■ Work order ■
Which lines in the listing below contain the word "none"? Copy each one.

[Start of Attachment]

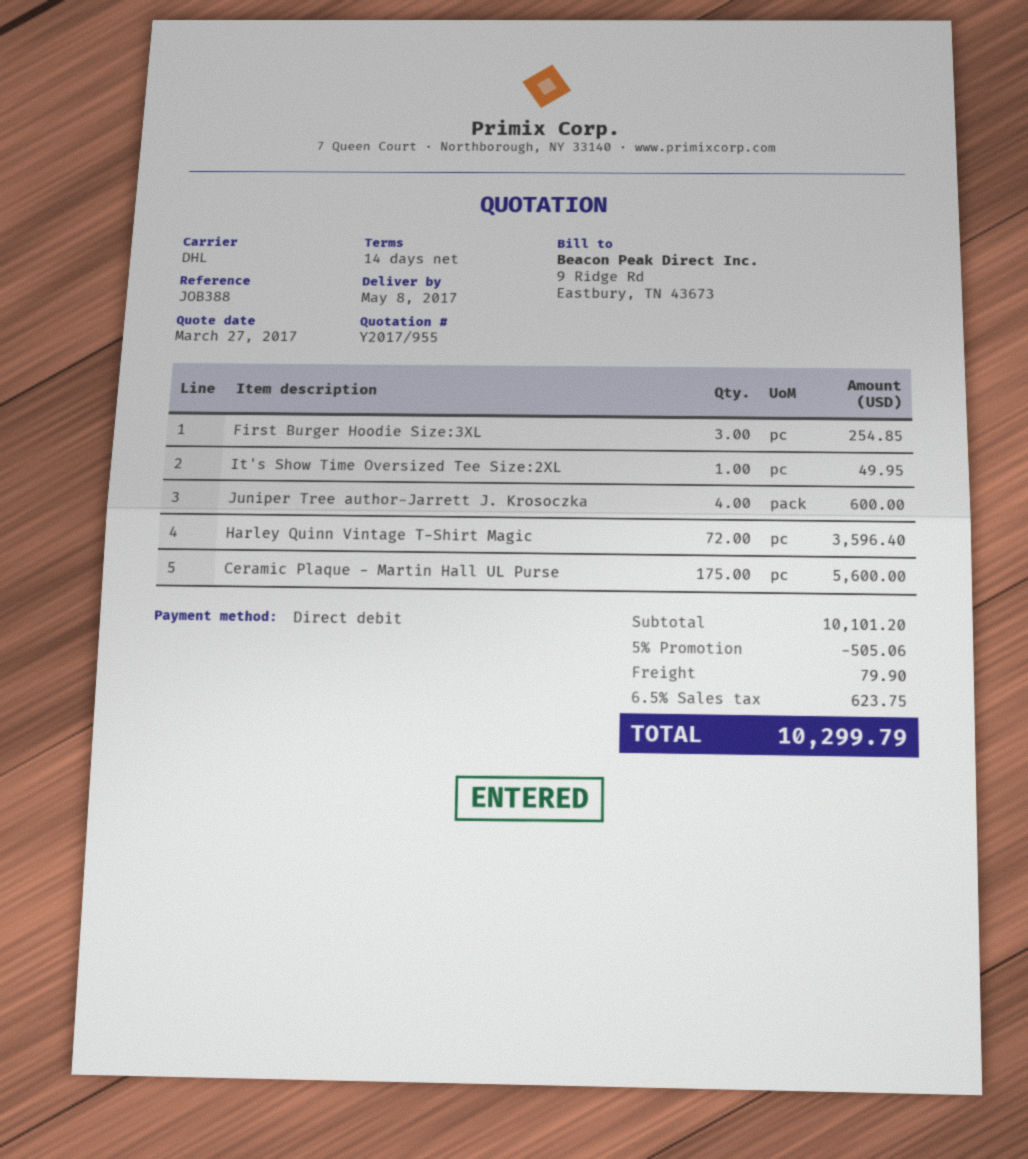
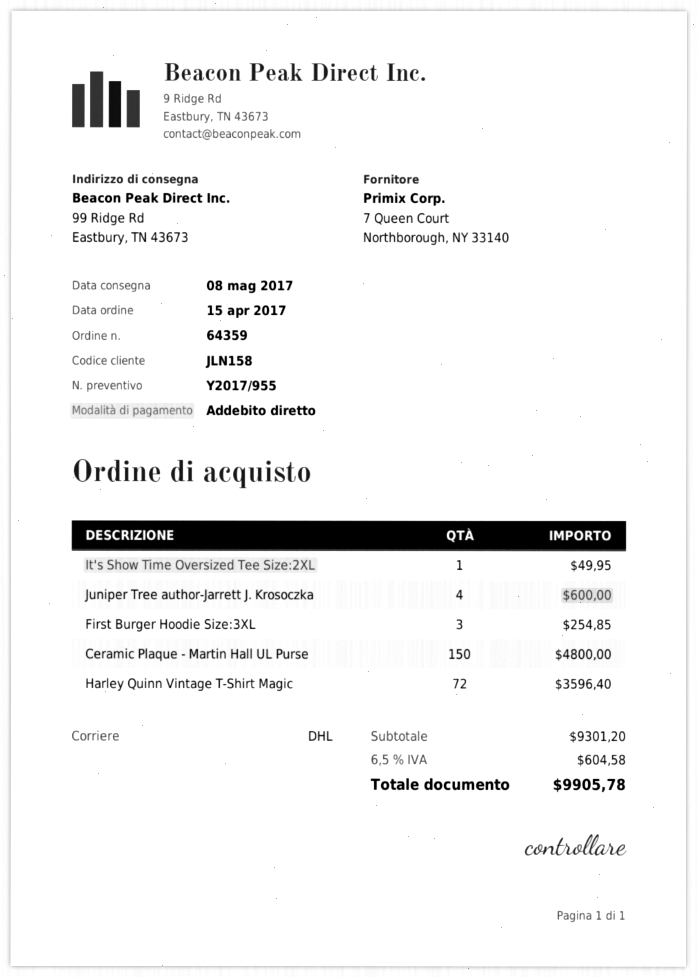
Ceramic Plaque - Martin Hall UL Purse: 175 for 5600.00 -> 150 for 4800.00
subtotal: 10101.20 -> 9301.20
discount: 5% = 505.06 -> none
shipping: 79.90 -> none
tax: 6.5% = 623.75 -> 6.5% = 604.58
total: 10299.79 -> 9905.78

[End of Attachment]

■ Task answer ■
discount: 5% = 505.06 -> none
shipping: 79.90 -> none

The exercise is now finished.